Monday, July 04, 2011
Trap Oil Group plc
Trapoil announced the acquisition of Reach Oil & Gas Limited ("Reach") for a total consideration of approximately £30 million (£20 million in cash and approximately £10 million in new ordinary shares to be issued at a deemed price of 43 pence per share). Reach's two wholly-owned subsidiaries, Reach Exploration (UK) Limited ("Reach UK") and Reach Petroleum Limited ("Reach Petroleum") (together, the "Reach Group"), currently hold mostly carried interests in a total of 14 exploration licenses governing 24 Blocks and part Blocks in the UK Continental Shelf ("UKCS").
- The Reach Group's asset portfolio (the "Reach Portfolio") comprises largely of appraisal assets and exploration prospects (with a range of risk profiles) with a small amount of near term production in the UKCS.
- More than doubles the size of Trapoil's existing exploration portfolio and near term drilling activity, including increasing the Company's interest to 15% in the promising Orchid prospect to be drilled later in 2011.
- Expected to increase the number of near term wells to be drilled by three additional wells in 2012 and four additional wells in 2013, providing the Company with potential net risked resources of approximately 15mmboe (unaudited estimate by Trapoil's management).
- The Reach portfolio comprises predominantly carried interests in a total of 14 exploration licenses governing 24 Blocks and part Blocks in the UKNS covering, in aggregate, an area of approximately 2,000km2.

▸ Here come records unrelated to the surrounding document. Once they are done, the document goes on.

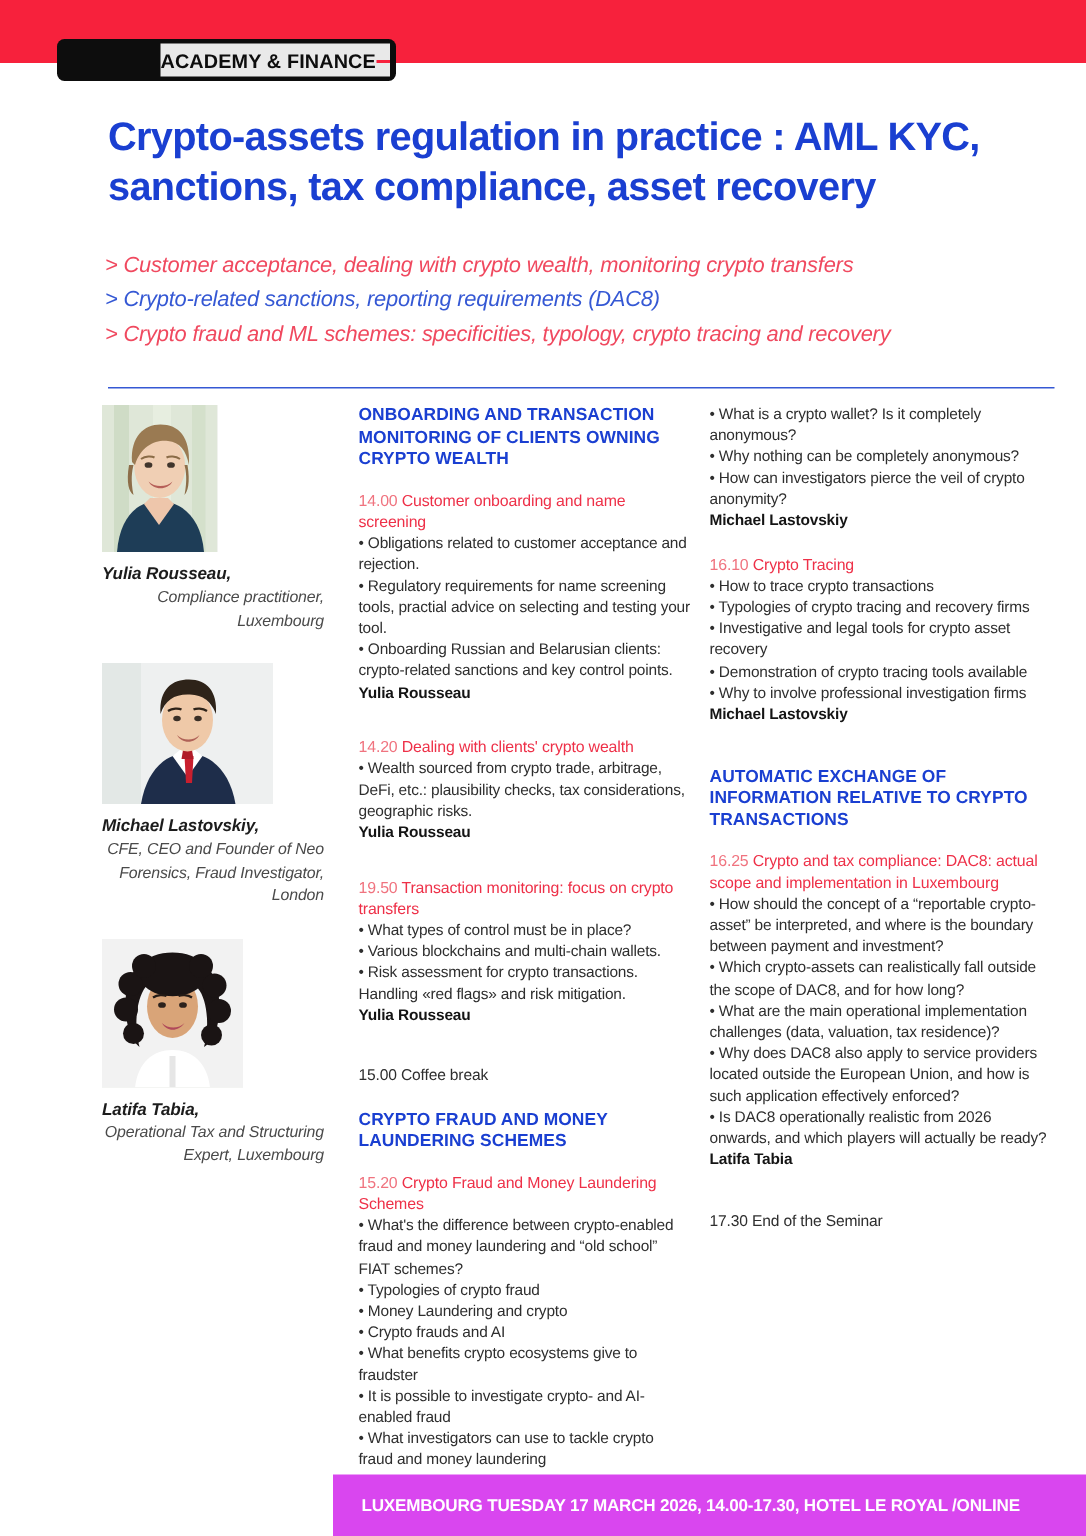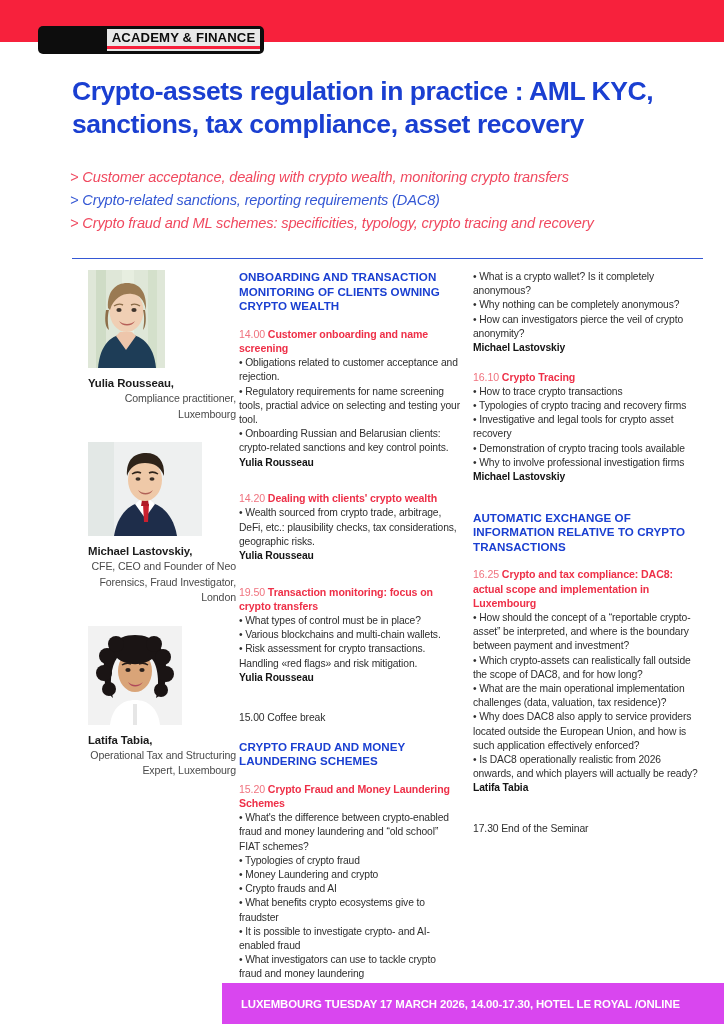--- a/index.html
+++ b/index.html
@@ -44,7 +44,7 @@
     background: #e9e9e9;
     width: 153px;
     display: flex;
-    flex-direction: column;
+    flex-direction: row;
     justify-content: flex-start;
     align-items: center;
     padding-top: 1px;

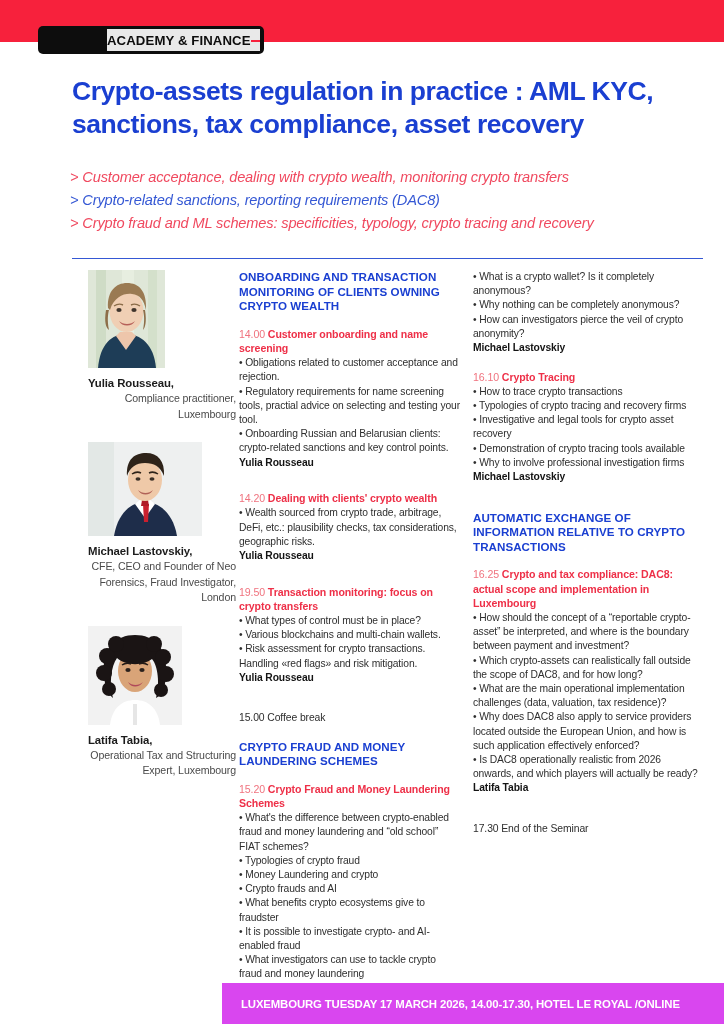--- a/index.html
+++ b/index.html
@@ -171,7 +171,7 @@
   }
   .slot-title {
     color: #ee3048;
-    font-weight: bold;
+    font-weight: normal;
   }
   .bullet {
     font-size: 10.3px;

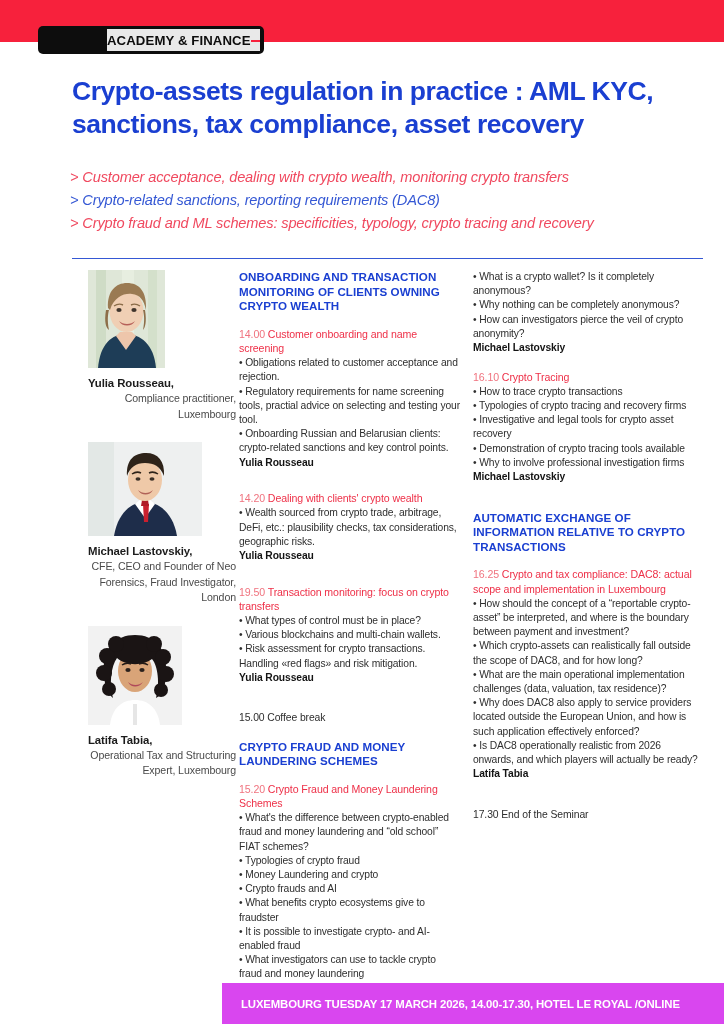--- a/index.html
+++ b/index.html
@@ -116,7 +116,7 @@
     position: absolute;
     top: 0;
   }
-  .col-speakers { left: 88px;  width: 148px; }
+  .col-speakers { left: 68px;  width: 148px; font-style: italic; }
   .col-mid      { left: 239px; width: 221px; }
   .col-right    { left: 473px; width: 225px; }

- Trapoil will benefit from Reach's existing carried interests with estimated carried drilling costs of approximately £17 million in respect of the eight initial wells currently expected to be drilled within the next two years.
- Provides opportunities for further asset management to broaden the portfolio and manage risks, with potential to farm-out working interests in some of the assets acquired and increase equity positions in others.
As part of the arrangements, Miles Newman, Exploration Director and co-vendor of Reach, will be appointed to the board of directors of Trapoil (the "Board") as a Non-Executive Director.
Mark Groves Gidney, Chief Executive Officer of Trapoil, commented, "I am delighted to announce our first corporate acquisition, which greatly strengthens our existing portfolio, delivers the drilling opportunities envisaged at the time of our IPO and positions Trapoil as one of the more active exploration and appraisal companies in the UK North Sea, with the possibility of drilling up to 8 wells a year in 2012 and beyond.
The acquisition offers multiple benefits for Trapoil, including an increased interest in the promising Orchid well, due to spud this autumn. In addition, the acquisition brings significant existing carried drilling costs, while we anticipate valuable cash flow generation from near term production and effective portfolio management.
Having successfully secured this attractive portfolio to augment our existing assets, the Company's focus will turn to identifying and acquiring producing assets in order to provide sufficient cash flows to support the group's planned drilling program with suitable tax synergies.
I welcome the appointment of Miles to the Board and I am delighted that he has agreed to accept a significant part of the purchase consideration in the form of new Trapoil shares, underlining his long-term commitment to the Company's future success."